On Thu, May 30, 2013 at 10:17 AM, Sunil Agrawal <
su...@armor5.com> wrote:
> Thanks Rafael for the response.
>
> 1. My use case is similar to the tree mirror/sync mechanism and currently we
> are using the 'raw' MutationObserver APIs, but MutationSummary seems like a
> cleaner high level abstraction for our needs.
>
> What I saw in Firefox is if the web application uses innerHTML, then the
> mutation records contain a bunch of removed nodes (all the nodes that are
> getting removed) and then bunch of added nodes (all the new nodes that got
> added). And syncing these individual operations causes a jerky behavior on
> the receiving end. However, if we can use some heuristics to detect that web
> app used innertHTML then we can potentially improve the user experience.
>
> The current heuristic we use if if the new node that got added has
> previousSibling and nextSibling null, then we try to sync it's parent node,
> and drop the individual removedNodes and addedNodes.
>
> Hence my interest in getting the nextSibling.
>
> I apologize in advance if I am not articulate with my use case.

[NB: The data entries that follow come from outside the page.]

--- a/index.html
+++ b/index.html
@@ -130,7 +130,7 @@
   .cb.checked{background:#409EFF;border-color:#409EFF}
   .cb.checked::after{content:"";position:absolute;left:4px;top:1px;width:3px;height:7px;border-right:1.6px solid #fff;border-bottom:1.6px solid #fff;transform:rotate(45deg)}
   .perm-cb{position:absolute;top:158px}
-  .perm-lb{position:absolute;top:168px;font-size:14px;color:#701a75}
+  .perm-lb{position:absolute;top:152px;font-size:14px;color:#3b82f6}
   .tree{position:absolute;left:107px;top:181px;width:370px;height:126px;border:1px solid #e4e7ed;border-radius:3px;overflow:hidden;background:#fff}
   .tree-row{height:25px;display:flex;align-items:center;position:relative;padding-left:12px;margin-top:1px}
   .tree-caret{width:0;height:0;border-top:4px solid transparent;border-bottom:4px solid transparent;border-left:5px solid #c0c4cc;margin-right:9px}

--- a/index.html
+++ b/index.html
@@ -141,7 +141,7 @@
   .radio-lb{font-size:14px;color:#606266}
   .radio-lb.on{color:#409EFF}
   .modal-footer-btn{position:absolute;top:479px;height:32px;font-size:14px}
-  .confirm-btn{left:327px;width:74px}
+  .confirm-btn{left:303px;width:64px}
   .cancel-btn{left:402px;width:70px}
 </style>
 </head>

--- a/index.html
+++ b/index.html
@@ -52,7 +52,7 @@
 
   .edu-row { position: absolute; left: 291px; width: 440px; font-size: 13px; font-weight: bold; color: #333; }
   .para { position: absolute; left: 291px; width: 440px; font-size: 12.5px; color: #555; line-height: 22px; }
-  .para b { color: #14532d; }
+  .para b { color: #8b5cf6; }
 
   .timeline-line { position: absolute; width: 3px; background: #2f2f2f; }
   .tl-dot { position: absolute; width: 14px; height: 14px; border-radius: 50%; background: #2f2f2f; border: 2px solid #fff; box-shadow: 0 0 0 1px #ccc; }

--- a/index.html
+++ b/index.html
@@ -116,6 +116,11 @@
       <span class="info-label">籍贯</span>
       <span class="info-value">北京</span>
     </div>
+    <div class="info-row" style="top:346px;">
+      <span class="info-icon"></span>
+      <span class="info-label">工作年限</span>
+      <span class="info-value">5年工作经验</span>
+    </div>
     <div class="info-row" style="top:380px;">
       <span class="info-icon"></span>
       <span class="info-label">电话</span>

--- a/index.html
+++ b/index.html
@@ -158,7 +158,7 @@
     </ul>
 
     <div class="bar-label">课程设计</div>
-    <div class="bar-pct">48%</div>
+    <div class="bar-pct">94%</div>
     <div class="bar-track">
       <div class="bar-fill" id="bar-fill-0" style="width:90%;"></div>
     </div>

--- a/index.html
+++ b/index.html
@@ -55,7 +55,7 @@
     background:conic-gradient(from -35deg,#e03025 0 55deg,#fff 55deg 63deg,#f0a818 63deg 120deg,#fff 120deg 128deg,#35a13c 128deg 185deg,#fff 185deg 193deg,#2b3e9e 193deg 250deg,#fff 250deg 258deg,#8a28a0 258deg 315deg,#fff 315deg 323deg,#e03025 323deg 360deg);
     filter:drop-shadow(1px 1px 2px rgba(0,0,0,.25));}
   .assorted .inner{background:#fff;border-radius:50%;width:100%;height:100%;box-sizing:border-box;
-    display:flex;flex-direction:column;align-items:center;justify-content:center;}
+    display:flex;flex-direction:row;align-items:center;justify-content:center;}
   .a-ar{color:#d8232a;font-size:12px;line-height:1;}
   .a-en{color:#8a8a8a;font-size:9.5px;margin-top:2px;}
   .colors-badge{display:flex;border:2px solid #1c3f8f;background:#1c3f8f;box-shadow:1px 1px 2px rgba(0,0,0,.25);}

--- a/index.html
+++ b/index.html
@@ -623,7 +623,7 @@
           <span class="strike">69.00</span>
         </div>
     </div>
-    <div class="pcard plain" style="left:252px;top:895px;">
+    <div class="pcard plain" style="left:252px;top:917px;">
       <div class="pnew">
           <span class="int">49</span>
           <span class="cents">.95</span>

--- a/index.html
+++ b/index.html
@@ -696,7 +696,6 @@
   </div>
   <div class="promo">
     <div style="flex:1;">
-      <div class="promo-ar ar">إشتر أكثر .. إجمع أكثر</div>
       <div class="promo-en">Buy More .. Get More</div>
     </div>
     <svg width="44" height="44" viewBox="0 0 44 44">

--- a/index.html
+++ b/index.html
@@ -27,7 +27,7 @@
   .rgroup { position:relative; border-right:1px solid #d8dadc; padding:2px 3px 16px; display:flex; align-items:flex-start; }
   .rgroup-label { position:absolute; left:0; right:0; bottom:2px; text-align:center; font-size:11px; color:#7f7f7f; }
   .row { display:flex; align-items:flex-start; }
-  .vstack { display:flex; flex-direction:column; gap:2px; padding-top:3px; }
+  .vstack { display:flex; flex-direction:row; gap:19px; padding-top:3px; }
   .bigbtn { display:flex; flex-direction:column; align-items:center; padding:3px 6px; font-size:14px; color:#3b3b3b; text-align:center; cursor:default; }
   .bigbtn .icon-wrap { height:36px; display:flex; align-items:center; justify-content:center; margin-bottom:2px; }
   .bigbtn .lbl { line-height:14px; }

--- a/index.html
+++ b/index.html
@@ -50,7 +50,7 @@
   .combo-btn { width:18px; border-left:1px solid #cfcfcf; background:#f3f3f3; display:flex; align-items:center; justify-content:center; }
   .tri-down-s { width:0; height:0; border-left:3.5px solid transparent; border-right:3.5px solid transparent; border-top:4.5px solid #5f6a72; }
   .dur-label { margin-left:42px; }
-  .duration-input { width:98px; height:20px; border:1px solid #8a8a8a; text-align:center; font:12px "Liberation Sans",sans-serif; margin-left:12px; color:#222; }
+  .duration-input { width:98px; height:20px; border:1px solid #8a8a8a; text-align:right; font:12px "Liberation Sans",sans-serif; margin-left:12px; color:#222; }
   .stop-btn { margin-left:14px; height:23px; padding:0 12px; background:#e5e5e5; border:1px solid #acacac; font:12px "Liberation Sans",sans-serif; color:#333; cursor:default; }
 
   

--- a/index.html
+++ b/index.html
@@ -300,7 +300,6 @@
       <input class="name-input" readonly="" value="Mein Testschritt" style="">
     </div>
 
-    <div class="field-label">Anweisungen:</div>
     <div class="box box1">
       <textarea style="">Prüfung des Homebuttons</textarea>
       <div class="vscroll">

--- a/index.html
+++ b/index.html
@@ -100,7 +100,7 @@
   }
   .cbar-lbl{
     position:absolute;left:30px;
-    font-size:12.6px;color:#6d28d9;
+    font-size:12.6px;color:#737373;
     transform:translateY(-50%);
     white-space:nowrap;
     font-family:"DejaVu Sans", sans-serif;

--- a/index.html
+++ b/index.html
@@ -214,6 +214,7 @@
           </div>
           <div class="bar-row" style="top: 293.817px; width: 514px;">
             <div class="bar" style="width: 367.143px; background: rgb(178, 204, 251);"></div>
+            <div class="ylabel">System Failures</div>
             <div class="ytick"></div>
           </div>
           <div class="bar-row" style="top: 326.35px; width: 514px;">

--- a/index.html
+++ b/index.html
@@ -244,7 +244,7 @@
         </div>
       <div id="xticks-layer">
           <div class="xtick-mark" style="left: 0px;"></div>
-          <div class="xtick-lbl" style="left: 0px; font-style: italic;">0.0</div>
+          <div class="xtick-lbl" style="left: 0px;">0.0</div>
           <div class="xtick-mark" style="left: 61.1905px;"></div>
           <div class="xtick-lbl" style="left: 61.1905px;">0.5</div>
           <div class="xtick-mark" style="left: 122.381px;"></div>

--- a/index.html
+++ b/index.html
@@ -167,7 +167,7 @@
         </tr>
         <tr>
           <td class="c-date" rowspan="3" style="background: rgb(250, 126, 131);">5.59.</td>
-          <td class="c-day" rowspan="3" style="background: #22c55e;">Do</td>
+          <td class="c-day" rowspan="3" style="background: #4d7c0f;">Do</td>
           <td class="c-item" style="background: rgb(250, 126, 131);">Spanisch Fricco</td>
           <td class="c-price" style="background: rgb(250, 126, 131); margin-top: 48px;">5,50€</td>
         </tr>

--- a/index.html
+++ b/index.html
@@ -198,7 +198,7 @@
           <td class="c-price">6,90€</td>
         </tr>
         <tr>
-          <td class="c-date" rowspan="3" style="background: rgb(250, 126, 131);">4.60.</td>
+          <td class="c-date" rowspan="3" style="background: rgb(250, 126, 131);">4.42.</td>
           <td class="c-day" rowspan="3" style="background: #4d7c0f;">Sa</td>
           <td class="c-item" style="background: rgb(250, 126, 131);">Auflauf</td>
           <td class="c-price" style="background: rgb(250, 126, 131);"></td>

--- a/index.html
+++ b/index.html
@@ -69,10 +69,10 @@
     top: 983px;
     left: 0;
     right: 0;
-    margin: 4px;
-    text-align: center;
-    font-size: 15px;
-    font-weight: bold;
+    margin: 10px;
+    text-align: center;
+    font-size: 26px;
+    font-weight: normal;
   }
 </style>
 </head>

I think you'll find that your heuristic is incomplete. I suggest just
using (or adapting)
https://code.google.com/p/mutation-summary/source/browse/mutation_summary.js
For your purposes, as it is doing exactly what you need to do:
completely synchronizing a tree from one location to another.
>
> 2. For attributenamespace, web applications like Google Maps and Yahoo Maps
> (for some browsers atleast) use inline SVG, which is in a different
> namespace (SVG namespace). Hence will appreciate if that information can be
> propagated too.
The only thing that MutationSummary can provide for you in this regard
is the *old*-namespace URI of an element. However, it seems extremely
unlikely that, for these uses, the attributes on the non-html elements
will ever change their namespace. Hence, all you should need to do is
examine the *present* namespace of the affected attribute.